In about 10% of cases the force is applied to the opposite side of the knee, and the lateral and posterolateral ligaments are torn. This constellation of injuries does not have a famous doctor's name associated with it, and the treatment of this will also be discussed below.
When making treatment decisions, it's important to remember that every ligament has its own healing potential, In the 1980s it was though best to immediately repair or reconstruct all the injured structures on the emergency basis. This typically led to a prolonged post-operative course, disabling stiffness, and several subsequent operations to resolve the stiffness. It was usually a career ending injury.
A MRI is usually ordered to be certain that the tear of the MCL is not at its lower end. Rarely is it, and if so a limited l surgical procedure is necessary to repair it back to the bone. Having said that, in the vast majority of cases, we have found it most efficacious to not interfere with the natural healing potential of those ligaments that can heal on their own. Furthermore, many, but not all, meniscal cartilage tears will also heal without surgical intervention. The MCL, PCL, and many meniscal tears can be treated in this way. We place a cylinder cast or a locked brace on the leg that allows patients to walk without crutches and do straight leg raising exercises for two weeks. After two weeks, a cast gets loose, and we remove it, do some range of motion exercises and place a new one for another two weeks. When a brace is used, it is removed, some range of motion exercises performed, and it is replaced, tightening the Velcro. After that we remove the cast or brace and find that these ligaments are healed.

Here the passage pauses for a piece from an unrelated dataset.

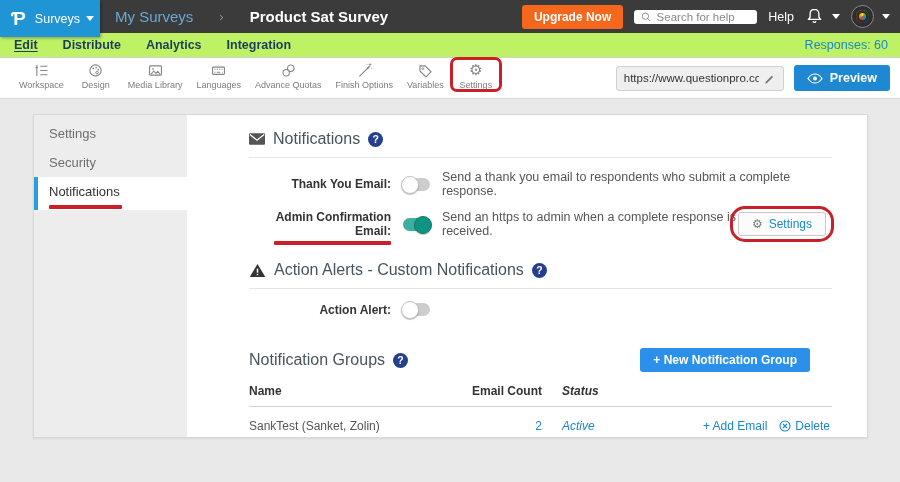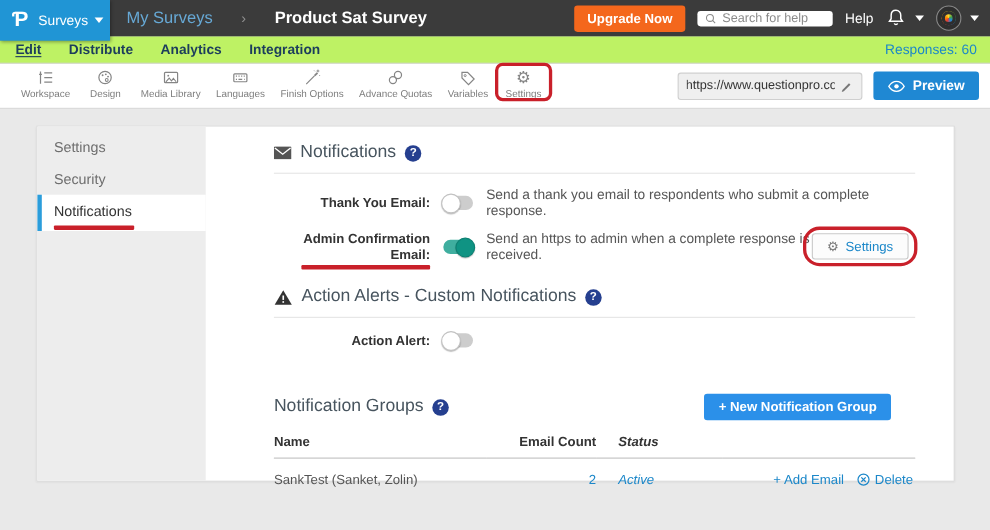"Finish Options" div.titem { order: before "Advance Quotas" -> after "Advance Quotas" }
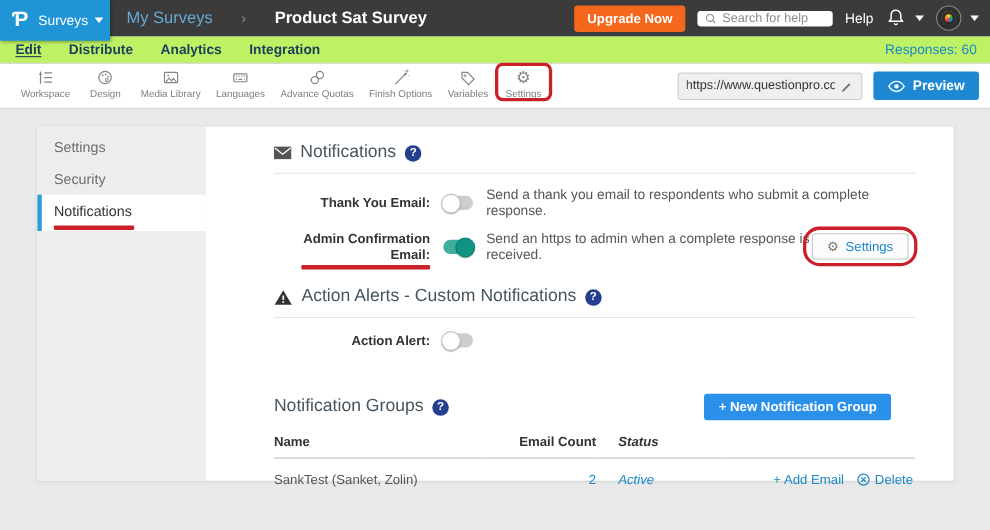"Notification Groups" .sec3-row { margin-top: 40px -> 30px }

Now, we have resolved a catastrophic three ligament injury to a single one ligament (ACL) injury, and we can proceed with the exercise program designed to prepare the knee for ACL surgery. Typically this lasts about four weeks, and then standard ACL surgery, sometimes with repair of a meniscal cartilage when necessary, can be performed. Uncommonly, the MCL has not healed, and it is reconstructed with an allograft. Repairing the meniscus or reconstructing the MCL does not lead to any change in the rehabilitation process. A return to sports three months later can be expected. All told, this "career ender" can be fully rehabbed and back to sports within six months.
Injuries which involved the lateral and the posterolateral ligaments constitute 10% of multiple knee ligament injuries. This ligament requires an early repair, best done in two weeks. Fortunately stiffness is not a big problem with lateral sided injuries. The meniscal cartilages are not usually torn, the posterior cruciate ligament (PCL) is allowed to heal on its own, the lateral ligaments are directly repaired, the ACL is reconstructed in the usual way with a living graft from the opposite patella tendon, and a rehab program nearly identical to our standard ACL program is instituted, with expected return to sports in four months.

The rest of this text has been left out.